PSC staffers said the wind power plan would be immune to price surges like those that plague natural gas plants, while also providing electricity without pollution and limiting the state’s dependence on regional electricity supplies.
The PSC and three other state agencies are scheduled to make a decision next week on sending an offer to Delmarva Power for further negotiations.
Other sections of the PSC staff report released Wednesday noted that lawmakers could consider another option – a return to regulation of public utilities – to assure that Delaware has enough energy.
Meanwhile, the proposed plan faces its own hurdles. Delmarva’s president said the company would not negotiate to buy the energy as proposed by the PSC staff.

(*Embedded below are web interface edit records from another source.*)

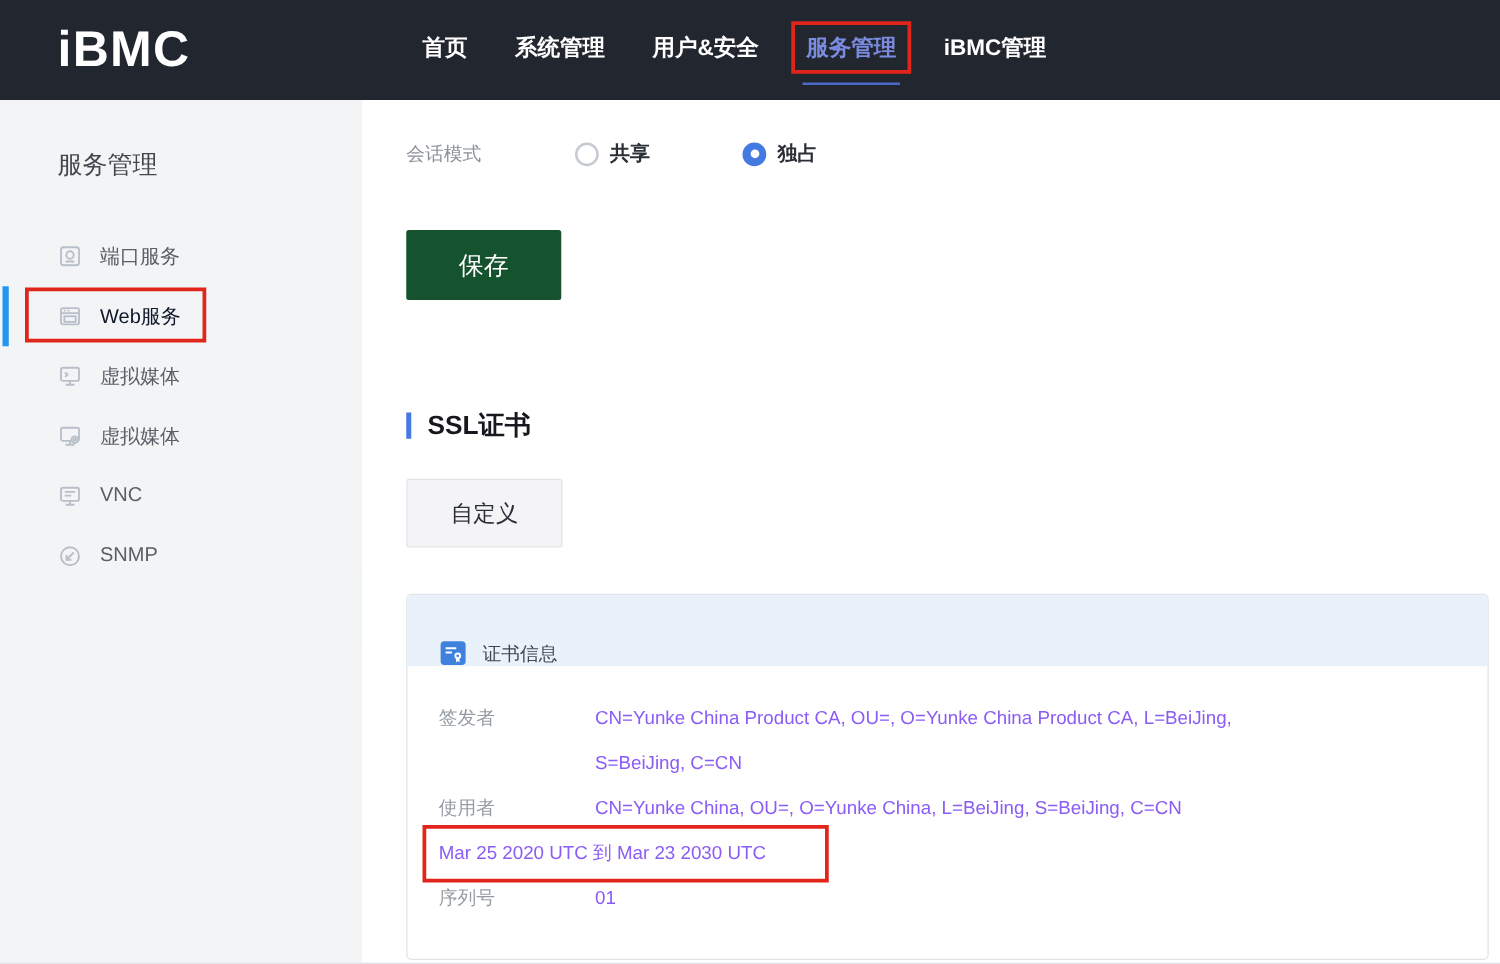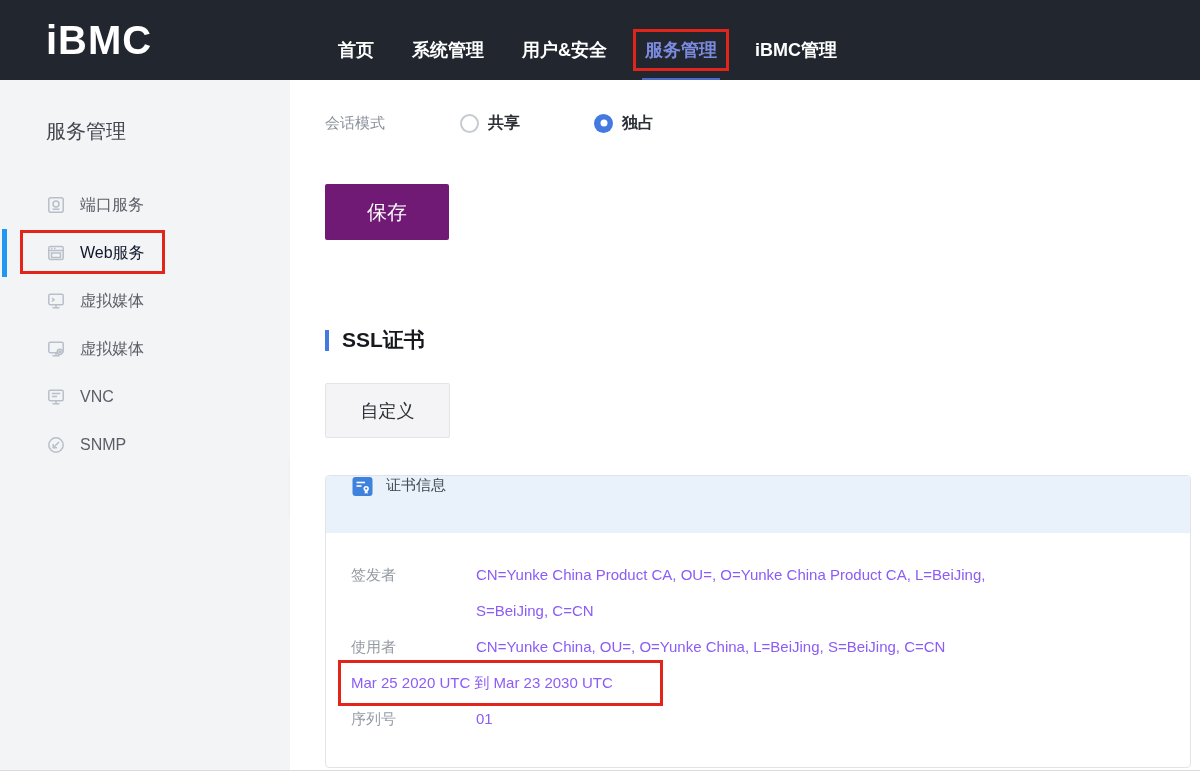--- a/index.html
+++ b/index.html
@@ -12,21 +12,21 @@
 
   
   .header {
     position:absolute; top:0; left:0; width:1200px; height:80px;
     background:#22262f; display:flex; align-items:center;
   }
   .logo {
     margin-left:46px; color:#ffffff; font-size:40px; font-weight:bold;
     letter-spacing:1px;
   }
-  .nav { position:absolute; left:326px; top:12px; height:76px; display:flex; align-items:center; }
+  .nav { position:absolute; left:326px; top:0; height:76px; display:flex; align-items:center; }
   .nav-item {
     position:relative; color:#ffffff; font-size:18px; font-weight:600;
     padding:6px 9px; margin-right:14px; border:3px solid transparent;
     cursor:pointer; white-space:nowrap;
   }
   .nav-item.active { color:#7b8ce0; border-color:#e1251b; }
   .nav-item.active::after {
     content:''; position:absolute; left:6px; right:6px; bottom:-12px;
     height:2px; background:#4a69c8;
   }
@@ -70,41 +70,41 @@
   }
   .radio.checked { border:none; background:#4579e2; position:relative; }
   .radio.checked::after {
     content:''; position:absolute; left:50%; top:50%; transform:translate(-50%,-50%);
     width:7px; height:7px; border-radius:50%; background:#fff;
   }
   .radio-label { margin-left:9px; font-size:16px; font-weight:600; color:#2b2f36; }
 
   .save-btn {
     display:block; margin-top:50px; width:124px; height:56px;
-    background:#701a75; color:#ffffff; font-size:20px; border:none;
+    background:#14532d; color:#ffffff; font-size:20px; border:none;
     border-radius:2px; font-family:inherit; cursor:not-allowed;
   }
 
   .ssl-title { margin-top:86px; display:flex; align-items:center; }
   .ssl-bar { width:4px; height:21px; background:#4579e2; margin-right:13px; }
   .ssl-text { font-size:21px; font-weight:bold; color:#16181d; }
 
   .custom-btn {
     display:block; margin-top:29px; width:125px; height:55px;
     background:#f4f4f6; border:1px solid #e2e4e8; color:#2b2f36;
     font-size:18px; border-radius:2px; font-family:inherit; cursor:pointer;
   }
 
   .cert-panel {
     margin-top:37px; margin-right:9px; border:1px solid #e0e4e9;
     border-radius:4px; background:#fff;
   }
   .panel-header {
     height:57px; background:#e9f2fa; border-radius:4px 4px 0 0;
-    display:flex; align-items:flex-start; padding-left:26px;
+    display:flex; align-items:flex-end; padding-left:26px;
   }
   .panel-title { margin-left:13px; font-size:15px; color:#3f4750; }
   .panel-body { padding:24px 25px 30px 25px; }
   .cert-row { display:flex; line-height:36px; font-size:15px; }
   .cert-label { width:125px; flex:0 0 auto; color:#959ba4; }
   .cert-value { color:#8b5cf6; font-weight:400; max-width:575px; }
   .row-frame {
     border:3px solid #e1251b; margin:-5px 0 -5px -13px;
     padding:2px 47px 2px 10px; width:-moz-fit-content; width:fit-content;
   }

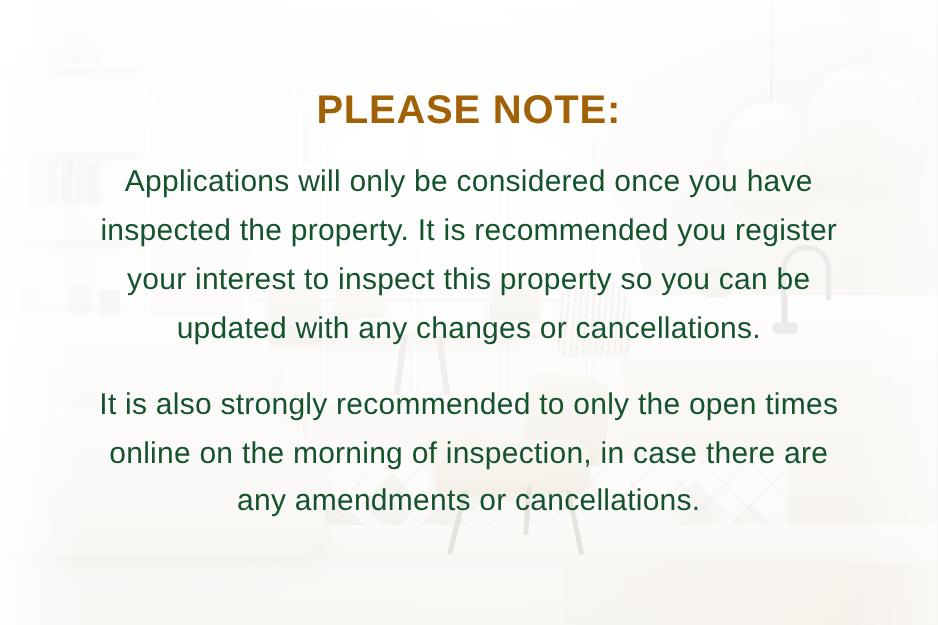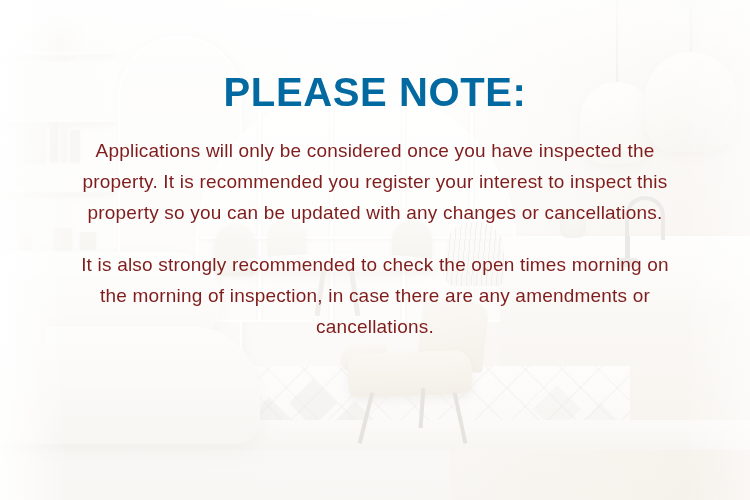--- a/index.html
+++ b/index.html
@@ -258,35 +258,35 @@
 
   
   .content {
     position:absolute;
     left:0; top:0; width:750px; height:443px;
     display:flex; flex-direction:column;
     align-items:center;
     padding:70px 40px 0;
   }
   .heading {
-    color:#0369a1;
+    color:#a16207;
     font-family:"Liberation Sans", sans-serif;
     font-weight:700;
-    font-size:40px;
+    font-size:32px;
     letter-spacing:.6px;
     line-height:1.1;
     text-align:center;
     margin-bottom:22px;
     white-space:nowrap;
   }
   .para {
-    color:#7f1d1d;
+    color:#14532d;
     font-family:"Liberation Sans", sans-serif;
     font-weight:400;
-    font-size:19px;
+    font-size:24px;
     line-height:1.62;
     letter-spacing:.2px;
     text-align:center;
     max-width:596px;
   }
   .para + .para { margin-top:22px; }
 
   
   .footer {
     position:absolute;
@@ -380,17 +380,17 @@
     <div class="sofa-seat"></div>
     <div class="sofa-arm"></div>
 
     <div class="veil"></div>
     <div class="veil-edges"></div>
   </div>
 
   <div class="content">
     <div class="heading">PLEASE NOTE:</div>
     <p class="para">Applications will only be considered once you have inspected the property. It is recommended you register your interest to inspect this property so you can be updated with any changes or cancellations.</p>
-    <p class="para">It is also strongly recommended to check the open times morning on the morning of inspection, in case there are any amendments or cancellations.</p>
+    <p class="para">It is also strongly recommended to only the open times online on the morning of inspection, in case there are any amendments or cancellations.</p>
   </div>
 
 
 </div>
 
 </body></html>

Bluewater spokesman Jim Lanard said his company is prepared to open talks with Delmarva, but cautioned that “our electrical analysis never recommended additional power other than from the wind source.” And a spokesman for Conectiv, which had originally proposed a natural gas-fired for its property on Hay Road in Wilmington, said the new plan is not exactly what the company had in mind.
“We’re willing to explore and discuss alternate ideas, but the PSC staff concept is not what we’ve proposed, and we were not part of any discussions around the staff’s specific recommendations.” Conectiv spokesman Bill Yingling said. “At this point, this is an issue that has to be resolved between the PSC, the PSC staff and Delmarva Power.”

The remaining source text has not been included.